Rai yang mendengarnya pun langsung menghela nafas sebelum akhirnya berkata, "Kalian berdua nggak harus urus masalah ini lagi, biar gue aja nanti yang jawab semua pertanyaan yang mereka kasih. Yang terpenting, keadaan Rain baik-baik aja, nggak ada luka lecet atau apapun itu, jadi mereka nggak boleh tau kejadian yang sebenarnya."

"Tapi, sebenarnya bukan itu yang gue pikirin," lanjutnya yang membuat Samuel dan Denis yang semula menunduk pun, kini menjadi kembali memandang seseorang yang berada di hadapannya saat ini. "Dan, gue nggak tau apa yang sebenarnya lagi Tuhan rencanakan untuk gue."

"Apa ini karena ..." Denis menggantungkan ucapannya melihat Rai yang kini memandangnya begitu dalam sebelum akhirnya laki-laki itu pun mengangguk. "Lo bener, itu yang lagi gue pikirin sekarang."

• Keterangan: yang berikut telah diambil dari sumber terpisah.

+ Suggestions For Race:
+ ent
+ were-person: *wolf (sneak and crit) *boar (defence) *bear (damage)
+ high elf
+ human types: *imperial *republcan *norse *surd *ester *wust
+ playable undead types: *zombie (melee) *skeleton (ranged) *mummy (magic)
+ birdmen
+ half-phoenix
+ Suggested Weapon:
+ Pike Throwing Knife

Samuel yang mendengarnya pun langsung berdecak membuat kedua laki-laki tersebut memusatkan perhatiannya ke arahnya.

"Lo kenapa, El?" tanya Denis dengan kedua alis yang terangkat. Begitu pula dengan Rai yang kini menatap bingung sahabatnya tersebut.

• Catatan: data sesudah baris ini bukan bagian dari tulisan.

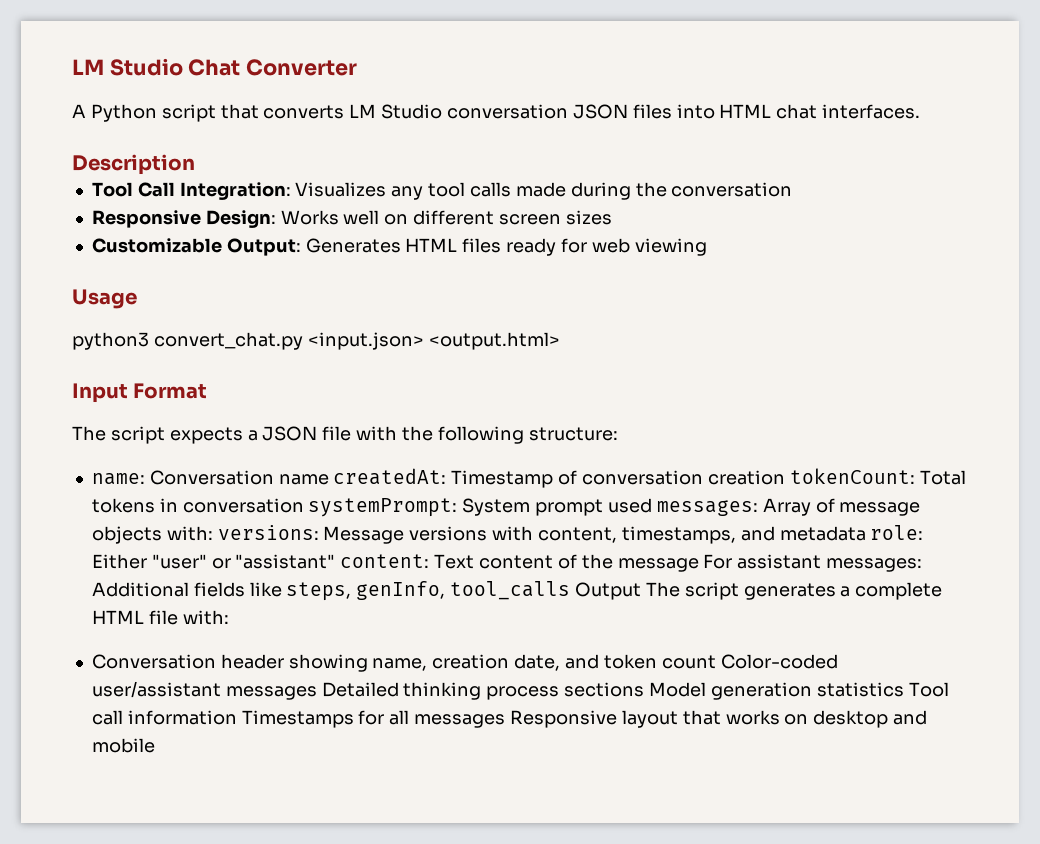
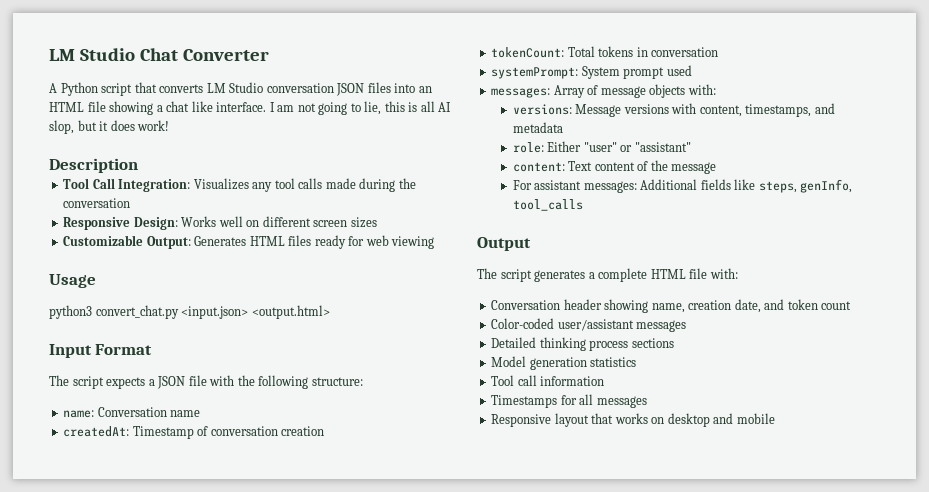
- A Python script that converts LM Studio conversation JSON files into HTML chat interfaces.
+ A Python script that converts LM Studio conversation JSON files into an HTML file showing a chat like interface. I am not going to lie, this is all AI slop, but it does work!
- name: Conversation name createdAt: Timestamp of conversation creation tokenCount: Total tokens in conversation systemPrompt: System prompt used messages: Array of message objects with: versions: Message versions with content, timestamps, and metadata role: Either "user" or "assistant" content: Text content of the message For assistant messages: Additional fields like steps, genInfo, tool_calls Output The script generates a complete HTML file with:
+ name: Conversation name
+ createdAt: Timestamp of conversation creation
+ tokenCount: Total tokens in conversation
+ systemPrompt: System prompt used
+ messages: Array of message objects with:
+ versions: Message versions with content, timestamps, and metadata
+ role: Either "user" or "assistant"
+ content: Text content of the message
+ For assistant messages: Additional fields like steps, genInfo, tool_calls
+ Output
+ The script generates a complete HTML file with:
- Conversation header showing name, creation date, and token count Color-coded user/assistant messages Detailed thinking process sections Model generation statistics Tool call information Timestamps for all messages Responsive layout that works on desktop and mobile
+ Conversation header showing name, creation date, and token count
+ Color-coded user/assistant messages
+ Detailed thinking process sections
+ Model generation statistics
+ Tool call information
+ Timestamps for all messages
+ Responsive layout that works on desktop and mobile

"Kalian berdua ngomong dari tadi, gue sama sekali nggak paham sama isi kepala lo, Rai! Terus, lo juga, Nis, kenapa pake gantung segala, sih, 'kan jadinya gue penasaran."

Rai dan Denis yang langsung tertawa terbahak-bahak melihat kekesalan Samuel terhadapnya. Sebelum akhirnya salah satu di antara mereka pun berkata, "Tenang, El. Lo nggak sendirian, kok, masih banyak orang yang akan penasaran sama apa yang tadi gue omongin sama Rai."

Mendengar itu membuat Samuel langsung mendengus, sebelum akhirnya tersenyum masam dengan kedua tangan yang melipat di dada.